Ao Cineclube do Porto
“O que não sei é se a beleza se justifica por si só – e o mesmo pode dizer-se do conhecimento. Ou, dito de outro modo, prefiro a Arte que se funda num sentido moral” (José Miguel Silva). Porto, início dos anos 70. “O Cineclube vai passar o Potemkin no sábado”, dito em surdina. Sábado à tarde, salinha do cineclube repleta, gente de pé, encostada às paredes... E não só. À descoberta de qualquer coisa de completamente novo, num filme de 1925... Porto, Natal de 2010. Montra da Bertrand: «Poemas com Cinema», da Assírio & Alvim.
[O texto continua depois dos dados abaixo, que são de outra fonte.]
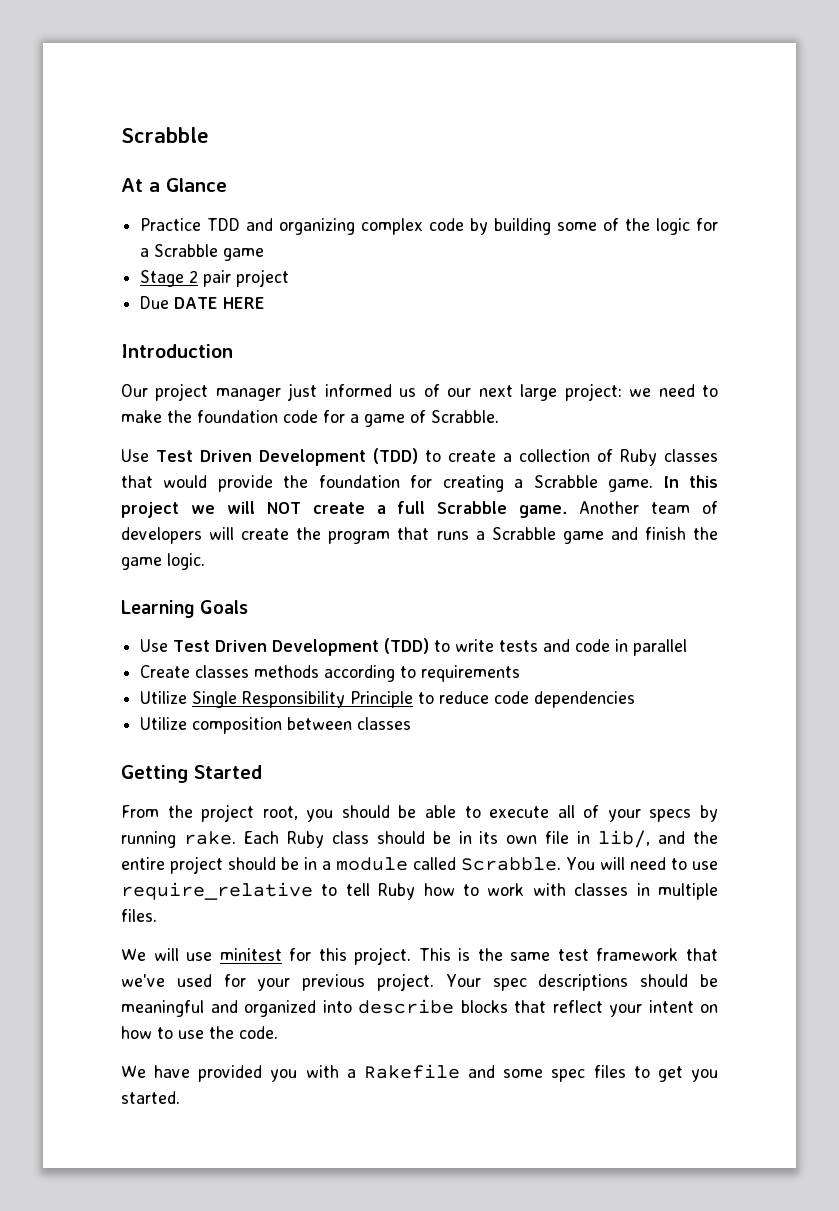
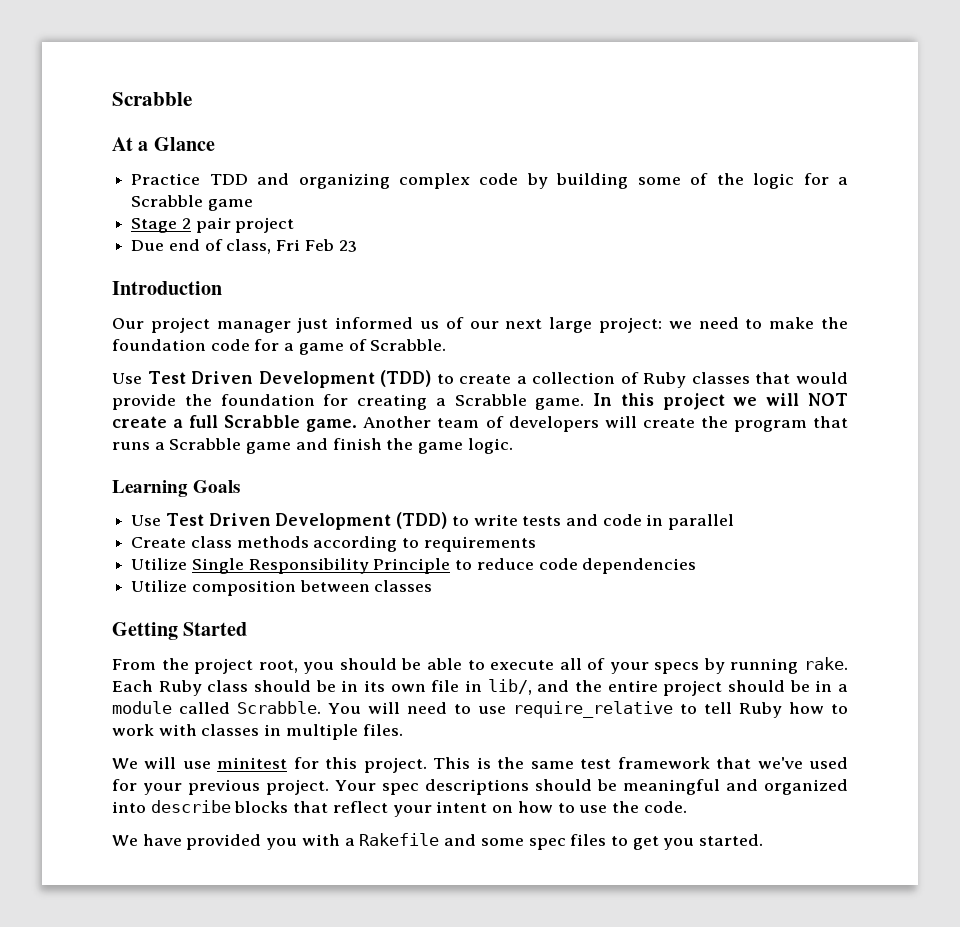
- Due DATE HERE
+ Due end of class, Fri Feb 23
- Create classes methods according to requirements
+ Create class methods according to requirements

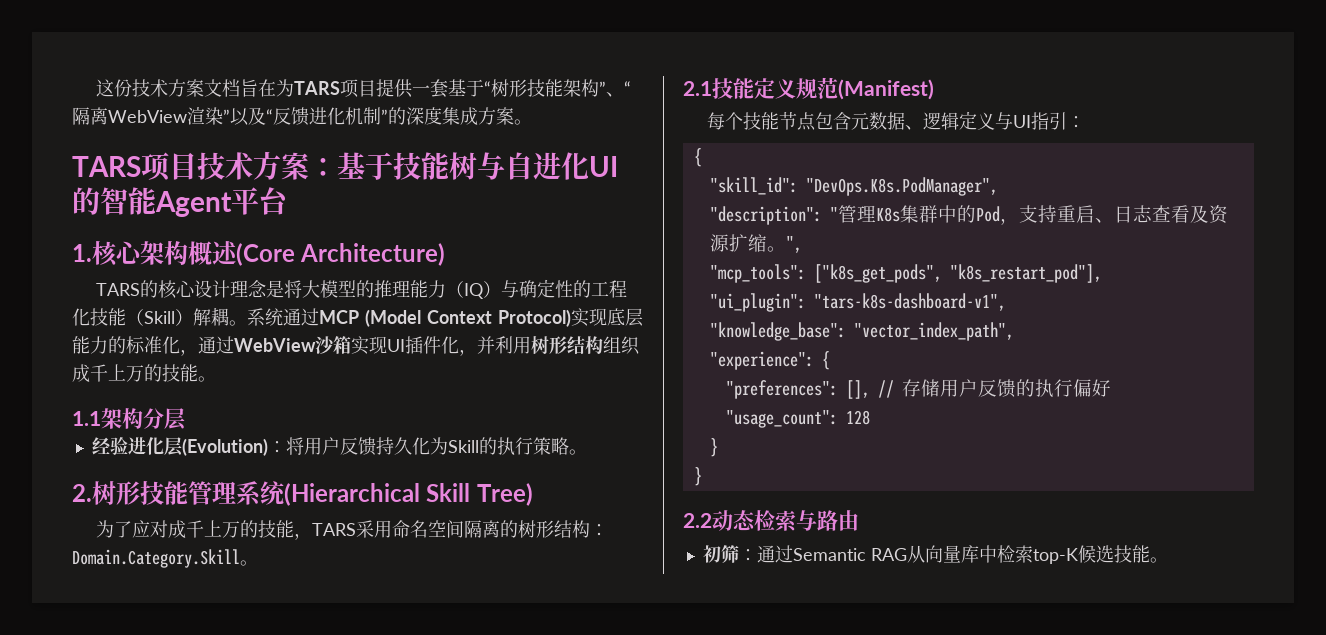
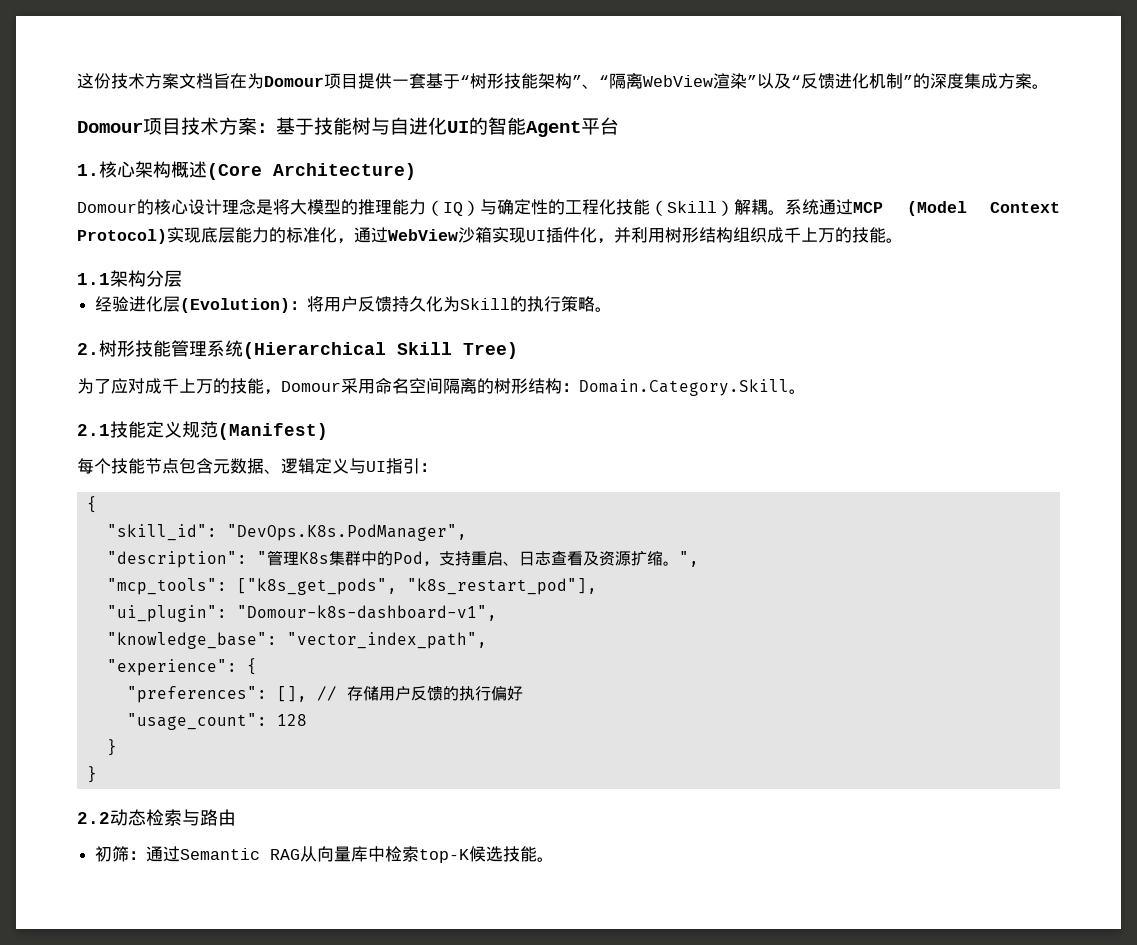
- 这份技术方案文档旨在为TARS项目提供一套基于“树形技能架构”、“隔离WebView渲染”以及“反馈进化机制”的深度集成方案。
+ 这份技术方案文档旨在为Domour项目提供一套基于“树形技能架构”、“隔离WebView渲染”以及“反馈进化机制”的深度集成方案。
- TARS项目技术方案：基于技能树与自进化UI的智能Agent平台
+ Domour项目技术方案：基于技能树与自进化UI的智能Agent平台
- TARS的核心设计理念是将大模型的推理能力（IQ）与确定性的工程化技能（Skill）解耦。
+ Domour的核心设计理念是将大模型的推理能力（IQ）与确定性的工程化技能（Skill）解耦。
- 为了应对成千上万的技能，TARS采用命名空间隔离的树形结构：Domain.Category.Skill。
+ 为了应对成千上万的技能，Domour采用命名空间隔离的树形结构：Domain.Category.Skill。
- "ui_plugin": "tars-k8s-dashboard-v1",
+ "ui_plugin": "Domour-k8s-dashboard-v1",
Antologia organizada por Joana Matos Frias. Luís Miguel Queirós e Rosa Maria Martelo. Poemas de, entre outros, Herberto Helder, Eduardo de Bettencourt, António Franco Alexandre, Ana Haterly, Alexandre Pinheiro Torres, Ruy Belo, Carlos de Oliveira, Eugénio Andrade, Alexandre O`Neil e Jorge de Sena – deste, o belíssimo Couraçado Potemkin (depois de ter visto o filme de Eisenstein), que não resisto a dar a conhecer aqui.
Paulo Teixeira de Sousa
Entre a esquadra que aclama o couraçado passa. Depois da fila interminável que se alonga sobre o molhe recurvo na água parda, depois do carro de criança descendo a escadaria, e da mulher de lunetas que abre a boca em gritos mudos, o couraçado passa. A caminho da eternidade. Mas foi isso há muito tempo, no Mar Negro. Nos cais do mundo, olhando o horizonte, as multidões dispersas esperam ver surgir as chaminés antigas, aquele bojo de aço e ferro velho. Como os vermes na carne podre que os marinheiros não quiseram comer, acotovelam-se sórdidas na sua miséria, esperando o couraçado. Uns morrem, outros vendem-se, outros conformam-se e esquecem e outros são assassinados, torturados, presos. Às vezes a polícia passa entre as multidões, e leva alguns nos carros celulares. Mas há sempre outra gente olhando os longes, a ver se o fumo sobe na distância e vem trazendo até ao cais o couraçado. Como ele tarda. Como se demora. A multidão nem mesmo sonha já que o couraçado passe entre a esquadra que aclama. Apenas, com firmeza, com paciência, aguarda que o couraçado volte do cruzeiro, venha atracar no cais. Mas mesmo que ninguém o aguarde já, o couraçado há-de chegar. Não há remédio, fuga, rezas, esconjuros, que possam impedi-lo de atracar. Há-de vir e virá. Tenho a certeza como de nada mais. O couraçado virá e passará entre a esquadra que o aclama. Partiu há muito tempo. Era em Odessa, no Mar Negro. Deu a volta ao mundo. O mundo é vasto e vário e dividido, e os mares são largos. Fechem os olhos, cerrem fileiras, o couraçado vem.